Luca Annunziata

Ammazza il traffico. Col cellulare

Nokia sperimenta un nuovo protocollo di scambio dati tra telefonini. Servirà a fornire informazioni più precise sulla viabilità. In un futuro molto prossimo

Roma - Cento studenti universitari, muniti di patente, auto e di un Nokia N95. Riuniti alla mattina presto in un parcheggio californiano di un grande magazzino, per mettere alla frusta l'infomobilità del futuro. Con risultati incoraggianti, ma che sono ancora lontani dall'applicazione effettiva.

sulle strade della CaliforniaCi stanno pensando colossi della mobilità come BMW e General Motors, alleatisi con Navteq e Nokia per dare vita ad un progetto sostenuto dal dipartimento dei trasporti della California (CalTrans). Basta con telecamere e costosi sistemi di sorveglianza, dicono, che poi magari forniscono solo dati incompleti e poco aggiornati. I cellulari ce l'hanno tutti, spiegano, e saranno questi la fonte dell'informazione sullo stato delle highway.

Nei cento N95 forniti agli studenti era installato uno speciale software beta, sviluppato dal laboratorio Nokia di Palo Alto: un prodotto sperimentale, ancora acerbo per finire sul mercato, che mette in comunicazione ogni telefonino con un server centrale gestito da Nokia. In ogni istante, il modulo GPS fornisce informazioni precise su localizzazione e velocità dell'apparecchio, raccolte ed elaborate per effettuare stime precise sull'andamento del traffico.
Gli studenti, usciti dal parcheggio, si sono diretti verso la più vicina superstrada: cento auto in viaggio sulla 880, con non più di 15 chilometri dal primo all'ultimo della fila. In tempo reale, il cellulare consigliava loro la strada più rapida per raggiungere la destinazione desiderata, grazie ad un flusso di dati ininterrotto tra terminale e computer centrale.

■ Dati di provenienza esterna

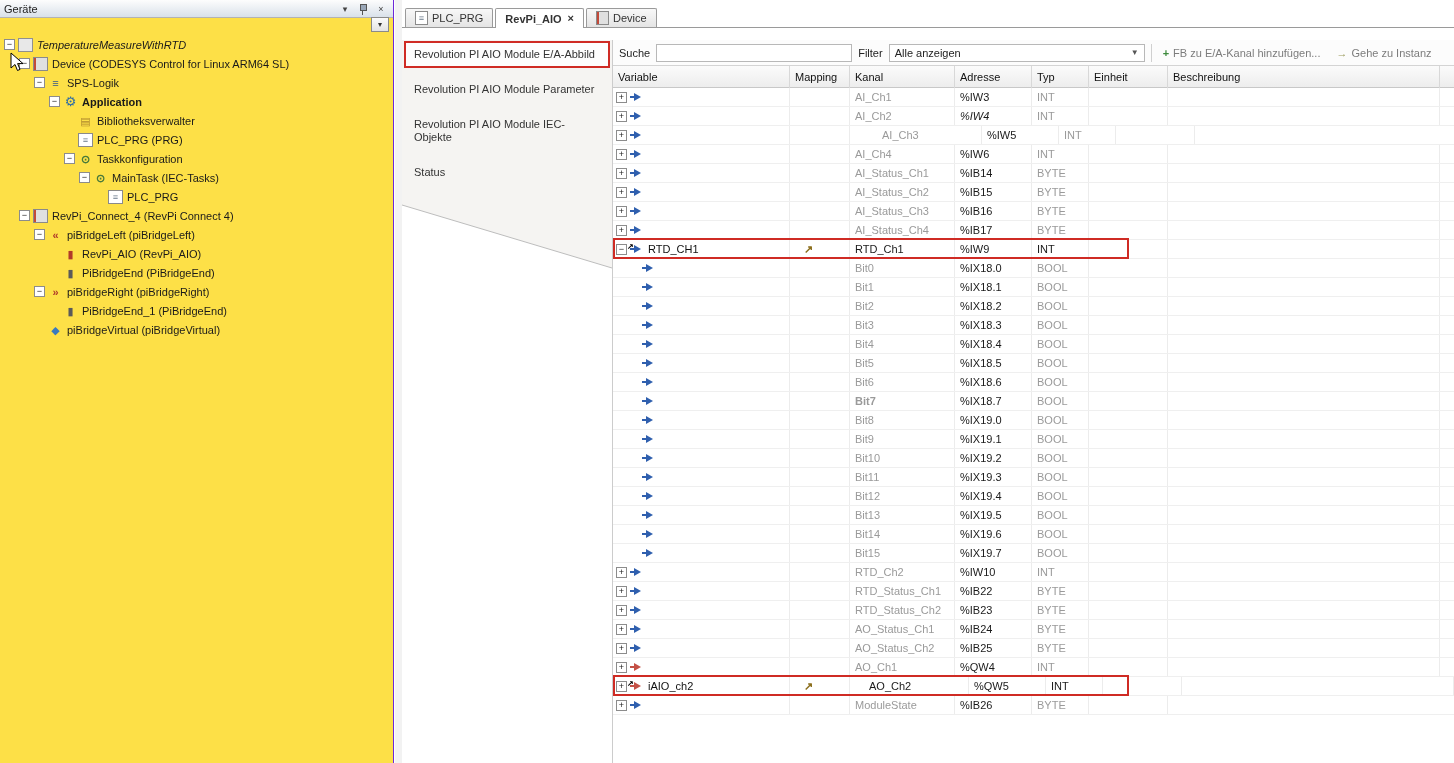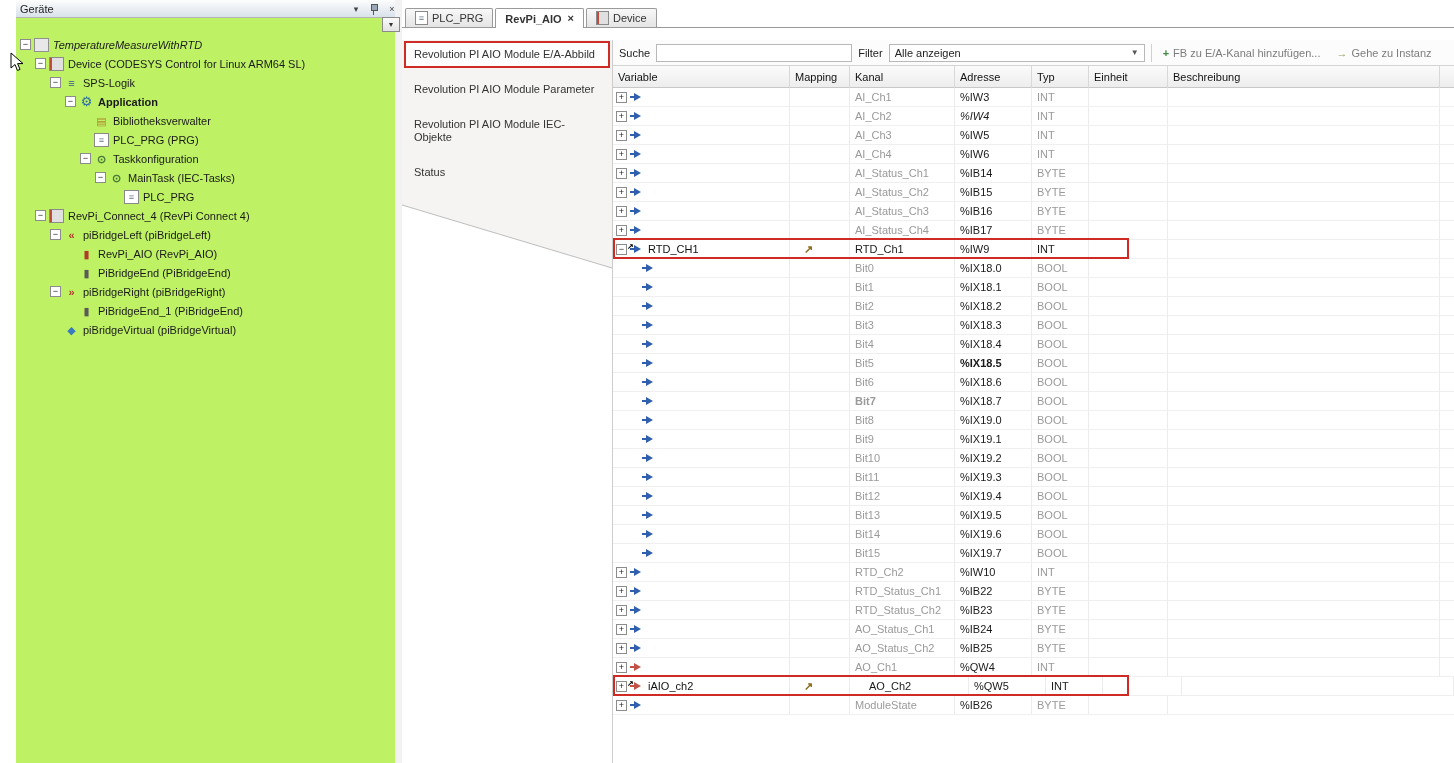--- a/index.html
+++ b/index.html
@@ -8,7 +8,7 @@
 #stage{position:relative;width:1454px;height:763px;background:#fff}
 
 
-#devices-panel{position:absolute;left:16px;top:0;width:394px;height:763px;background:#bef264;border-right:6px solid #6d28d9}
+#devices-panel{position:absolute;left:0;top:0;width:394px;height:763px;background:#fde047;border-right:1px solid #6d28d9}
 #devices-header{height:18px;display:flex;align-items:center;padding:0 4px;
   background:linear-gradient(#fdfdfd,#d9e1ea);border-bottom:1px solid #b3b3b3}
 #devices-header .title{flex:1;color:#222}

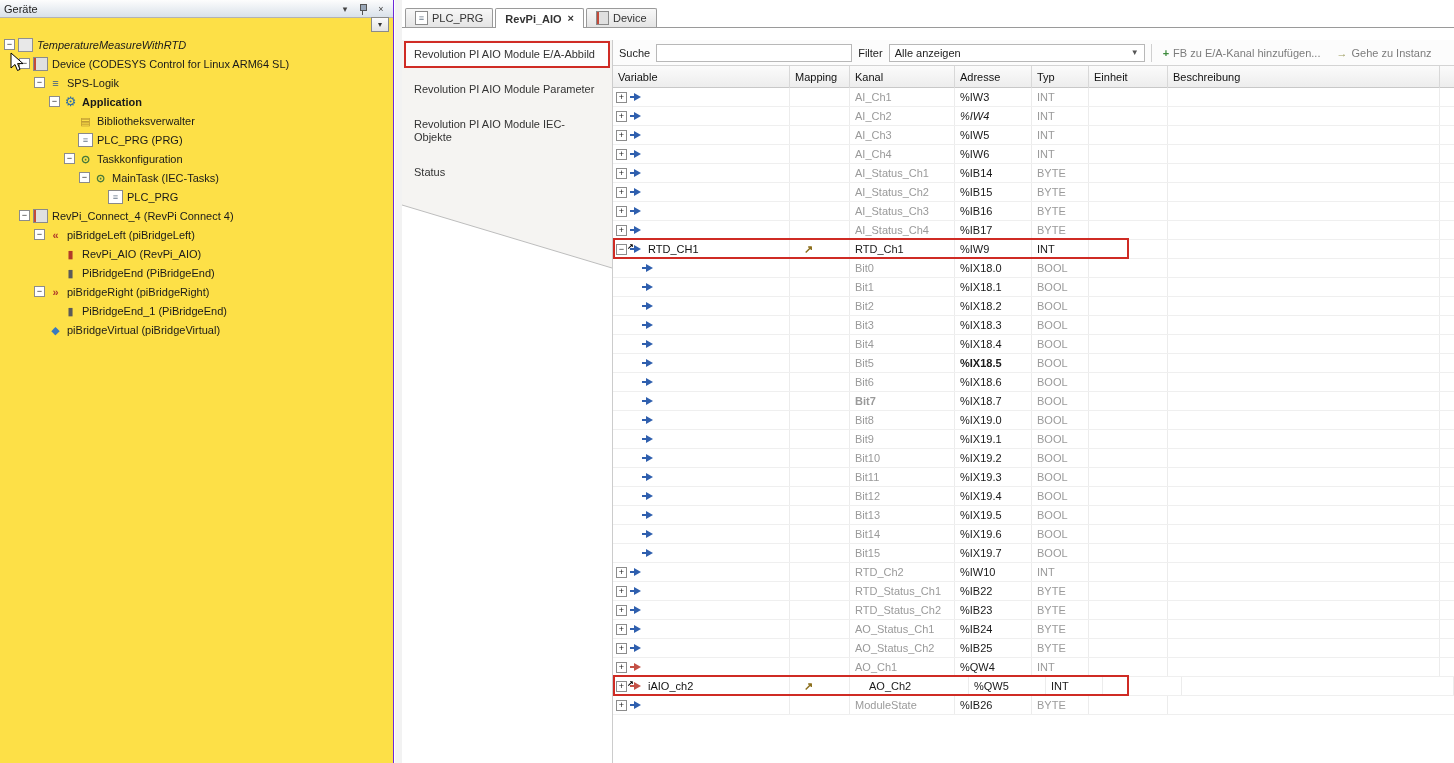--- a/index.html
+++ b/index.html
@@ -287,7 +287,7 @@
                 <span class="vtext"></span>
               </div>
               <div class="cell mapcell" style="width: 60px;"></div>
-              <div class="cell dim" style="width: 105px;">AI_Ch3</div>
+              <div class="cell dim" style="width: 105px; margin-left: 27px;">AI_Ch3</div>
               <div class="cell" style="width: 77px;">%IW5</div>
               <div class="cell dim" style="width: 57px;">INT</div>
               <div class="cell" style="width: 79px;"></div>

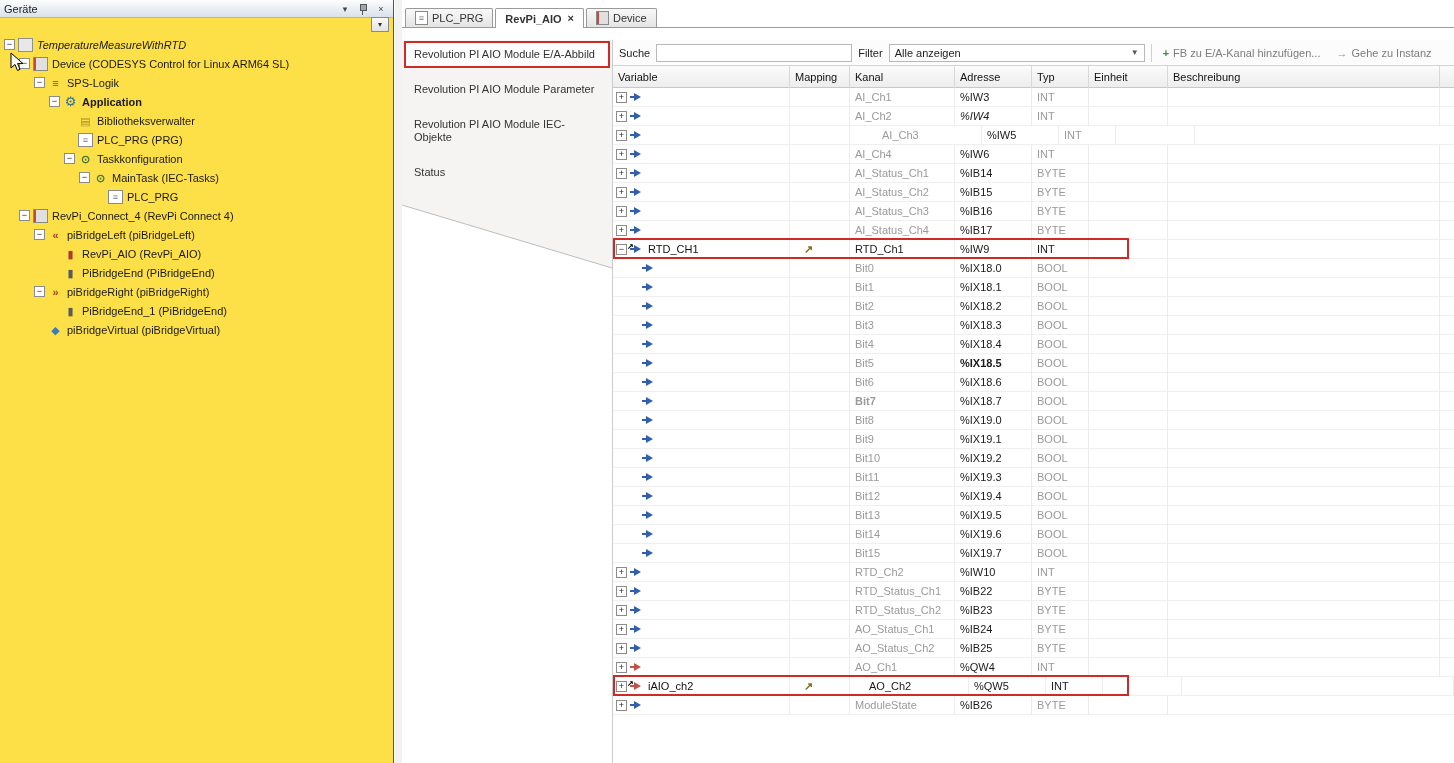--- a/index.html
+++ b/index.html
@@ -443,7 +443,7 @@
               </div>
               <div class="cell mapcell" style="width: 60px;"></div>
               <div class="cell dim" style="width: 105px;">Bit5</div>
-              <div class="cell" style="width: 77px; font-weight: bold;">%IX18.5</div>
+              <div class="cell" style="width: 77px;">%IX18.5</div>
               <div class="cell dim" style="width: 57px;">BOOL</div>
               <div class="cell" style="width: 79px;"></div>
               <div class="cell dim" style="width: 272px;"></div>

Non che si tratti del primo esperimento di auto che condividono informazioni, non che si tratti della prima volta di veicoli che comunicano con un cervellone. Ma il coinvolgimento di grossi player, e il risultato soddisfacente di questo test, spinge un professore della prestigiosa università di Berkeley, Alex Bayen, a definire l'esperimento come "uno sguardo al futuro delle informazioni sul traffico".

Bayen, che patrocina lo sviluppo dell'applicazione, spiega che non ci sono rischi per la privacy (tutte le informazioni sono anonime, garantisce) e che il sistema tiene già conto dei dati provenienti da veicoli in avaria o erratici. L'esperimento è stato talmente un successo da spingere tutti a rilanciare: Bob Iannucci, CTO Nokia, parla già di prossimi tentativi con mille terminali attivi, in giro a piacere sulle strade assolate attorno San Francisco.